BANA7052_Group2

BANA7052 Fall 2025 Homework 2

Eli Bales Kazuhide Watanabe

November 2, 2025

Tools & Packages

# Load the dataset and packages
library(dplyr)
library(ggplot2)
library(kableExtra)
library(patchwork)

Problem 1

Simulation Study (Simple Linear Regression). Assume mean function \(E\left(Y|X\right) = 10 + 5 * X\). For this exercise, use set.seed(7052) to ensure reproducibility.

Generate data with \(X \sim N\left(\mu = 2, \sigma = 0.1\right)\), sample size \(n = 100\), and error term \(\epsilon \sim N\left(\mu = 0, \sigma = 0.5\right)\).

set.seed(7052)
n <- 100
X <- rnorm(n, mean = 2, sd = 0.1)
error <- rnorm(n, mean = 0, sd = 0.5)
Y <- 10 + 5*X + error

df <- data.frame(X, Y)

We generated the data by simulating the predictor variable \(X\) and the random error term using the rnorm() function. The response variable \(Y\) was then constructed according to the simple linear regression model:

\[ Y = 10 + 5X + \varepsilon, \]

where \(\varepsilon \sim N(0, 0.5)\).

(b) Fit a simple linear regression to the simulated data from part a. What is the estimated prediction equation? Report the estimated coefficients and their standard errors. Are they significant? Clearly write out the null and alternative hypotheses, observed t-statistic(s), p-value(s), and interpret the estimates and test results. What is fitted model’s MSE?

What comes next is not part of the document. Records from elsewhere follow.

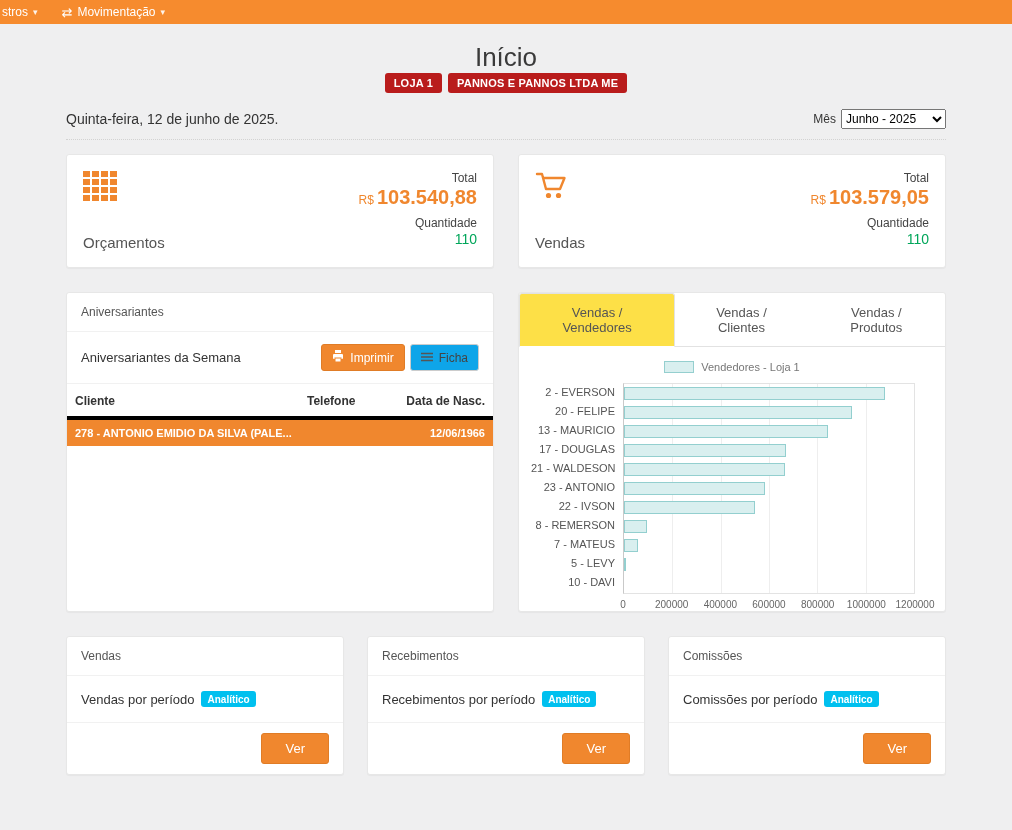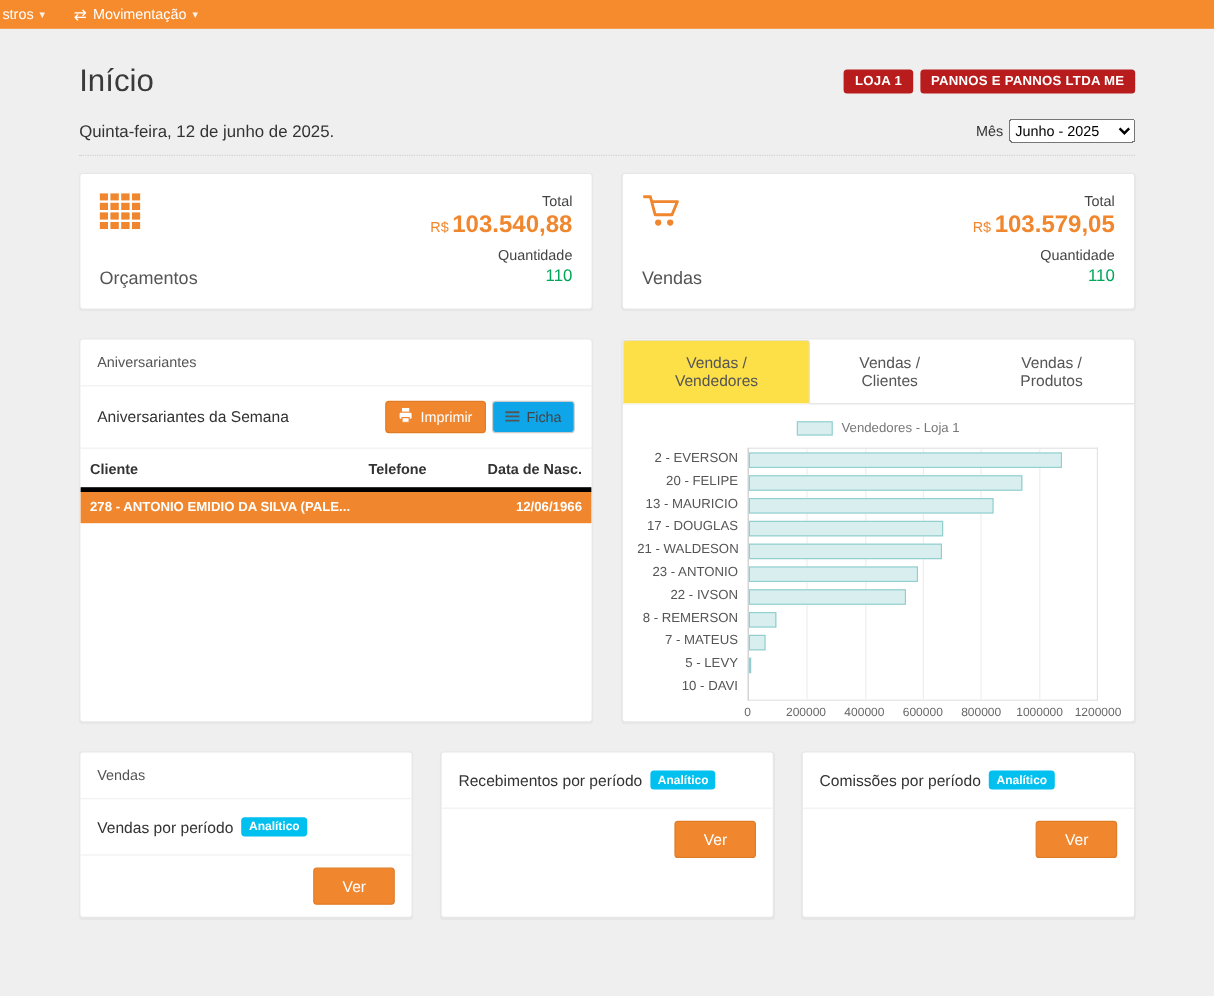"Início" .title-row { flex-direction: none -> column; margin-top: 28px -> 18px }
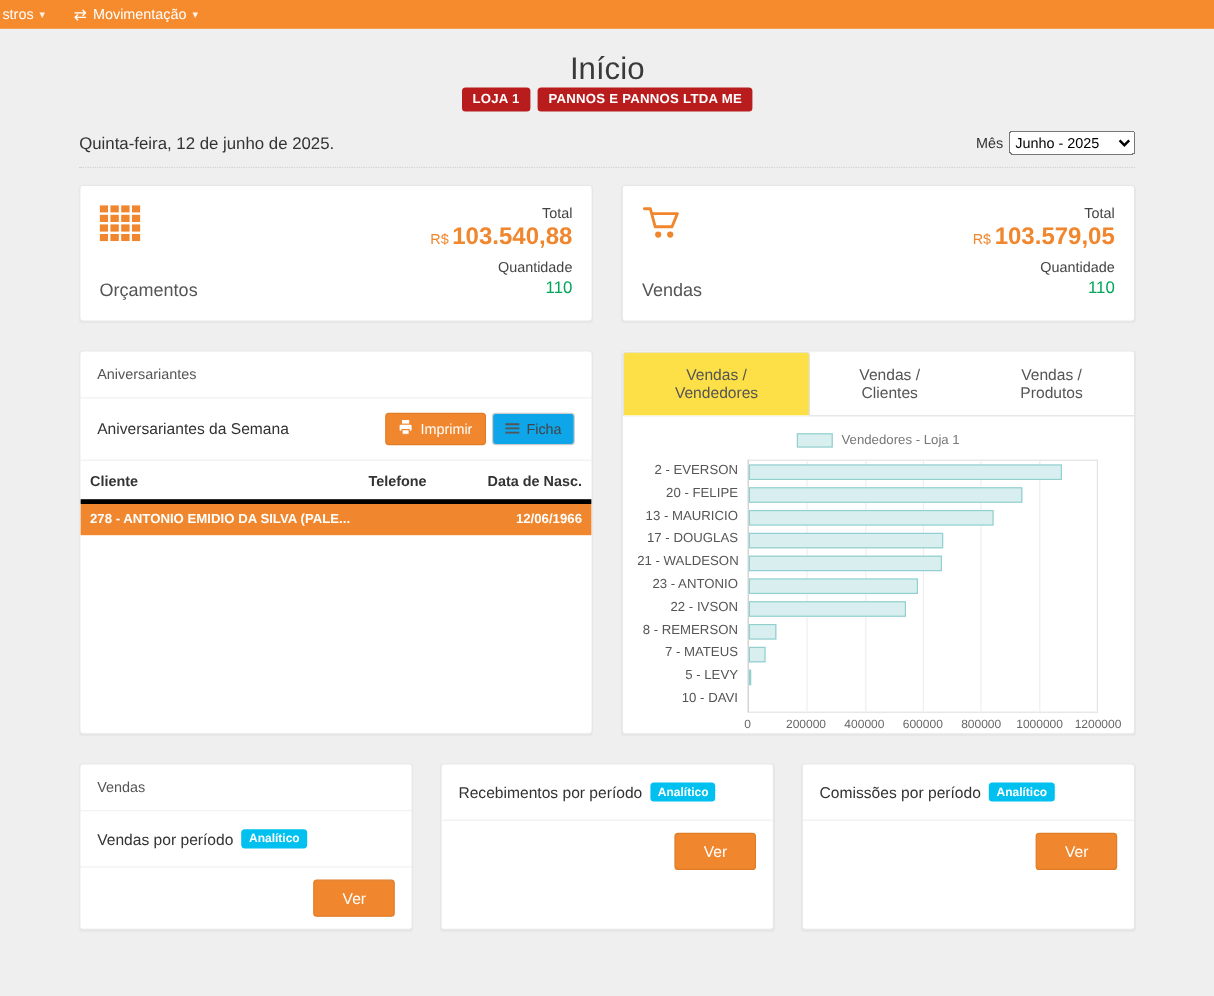"Recebimentos" div.card-header { html: none -> <div>Recebimentos</div> }
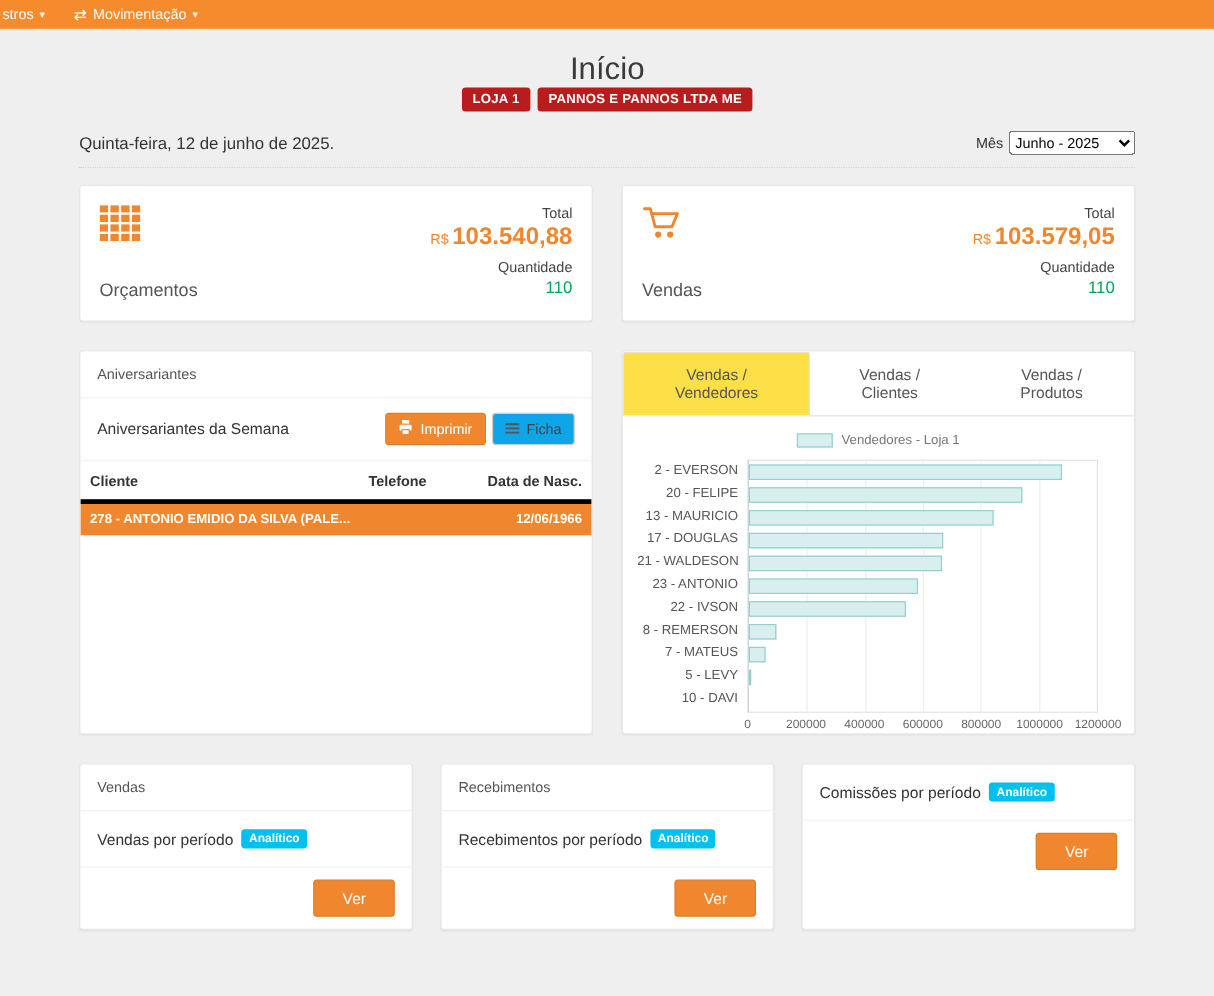"Comissões" div.card-header { html: none -> <div>Comissões</div> }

# Fit multiple linear regression with two predictors
model <- lm(Y ~ X, data = df)

summary_model <- summary(model)

Estimated Model

The estimated simple linear regression model is:

\[\hat{Y} = 9.0218 + 5.5652X\]

Estimated Coefficients

coef_table <- as.data.frame(summary_model$coefficients)

names(coef_table) <- c("Estimate", "Std Error", "t Value", "p Value")

coef_table$`p Value` <- format(coef_table$`p Value`, scientific = TRUE, digits = 2)

coef_table %>%
  kbl(
    caption = "Table 1: Estimated Coefficients for Model: Y ~ X (n = 100; Error SD = 0.5)",
    align = "c",
    digits = 3
  ) %>%
  kable_classic(full_width = F, html_font = "Cambria") %>%
  column_spec(2, width = "3cm") %>%  
  column_spec(3, width = "3cm") %>%  
  column_spec(4, width = "3cm") %>%
  column_spec(5, width = "3cm")

Table 1: Estimated Coefficients for Model: Y ~ X (n = 100; Error SD = 0.5)
	Estimate	Std Error	t Value	p Value
(Intercept)	9.022	0.834	10.822	2.0e-18
X	5.565	0.415	13.395	7.1e-24

Significance

The coefficient of this equation are significant as the p-value for:

\[ X: 7.1 \times 10^{-24} < 0.05 \]

Null & Alternative Hypothesis

For each coefficient \((\beta_i)\), the hypotheses are defined as:

\[ H_0: \beta_i = 0 \quad \text{vs.} \quad H_1: \beta_i \neq 0 \]

(a) \(X\)

\[ t = 13.395, \quad p = 7.1 \times 10^{-24} \]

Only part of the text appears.